Could you repeat, word for word, every line from the one containing "your o3-deep-research deployment." through the final line of the records below, and nothing else?

AVAILABLE DATA START

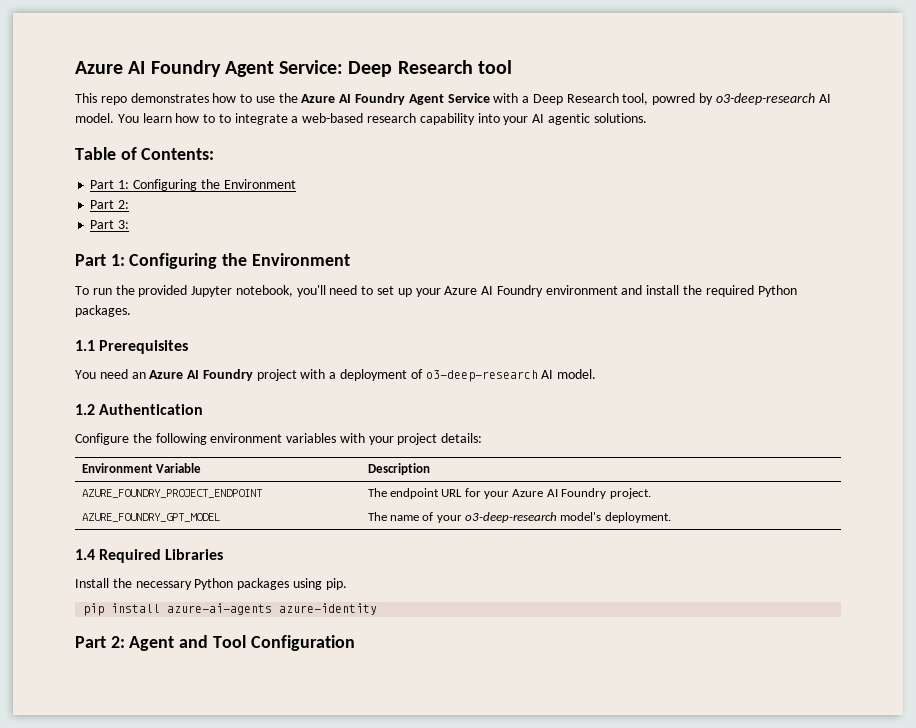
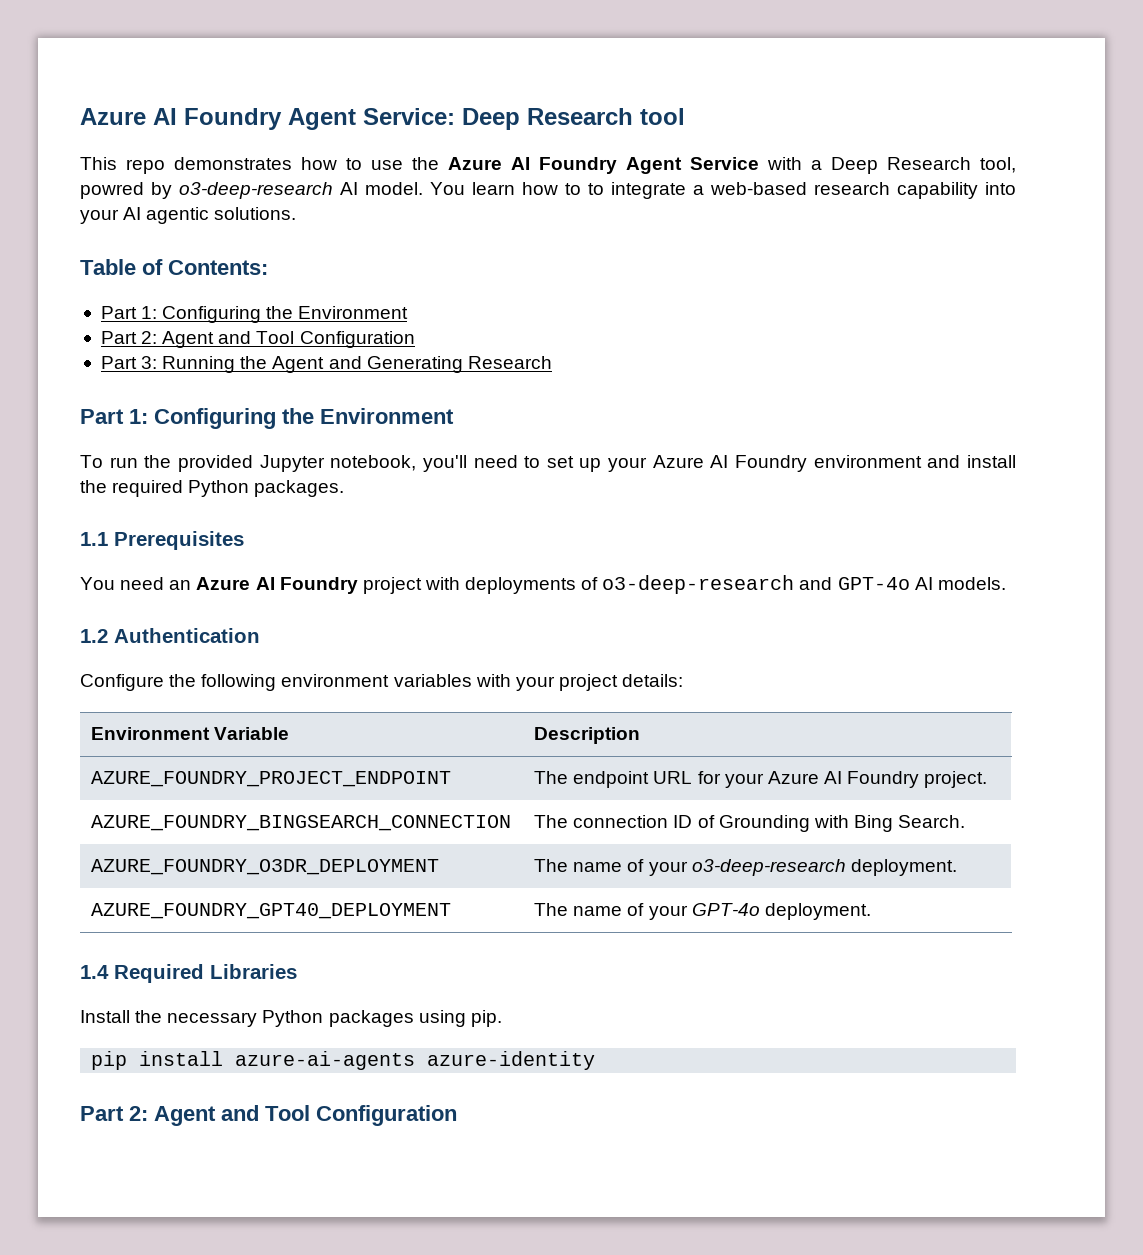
  Table of Contents:
  Part 1: Configuring the Environment
- Part 2:
- Part 3:
+ Part 2: Agent and Tool Configuration
+ Part 3: Running the Agent and Generating Research
- You need an Azure AI Foundry project with a deployment of o3-deep-research AI model.
+ You need an Azure AI Foundry project with deployments of o3-deep-research and GPT-4o AI models.
- AZURE_FOUNDRY_GPT_MODEL | The name of your o3-deep-research model's deployment.
+ AZURE_FOUNDRY_BINGSEARCH_CONNECTION | The connection ID of Grounding with Bing Search.
+ AZURE_FOUNDRY_O3DR_DEPLOYMENT | The name of your o3-deep-research deployment.
+ AZURE_FOUNDRY_GPT40_DEPLOYMENT | The name of your GPT-4o deployment.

AVAILABLE DATA END

RESPONSE TO THIS TASK:
+ AZURE_FOUNDRY_O3DR_DEPLOYMENT | The name of your o3-deep-research deployment.
+ AZURE_FOUNDRY_GPT40_DEPLOYMENT | The name of your GPT-4o deployment.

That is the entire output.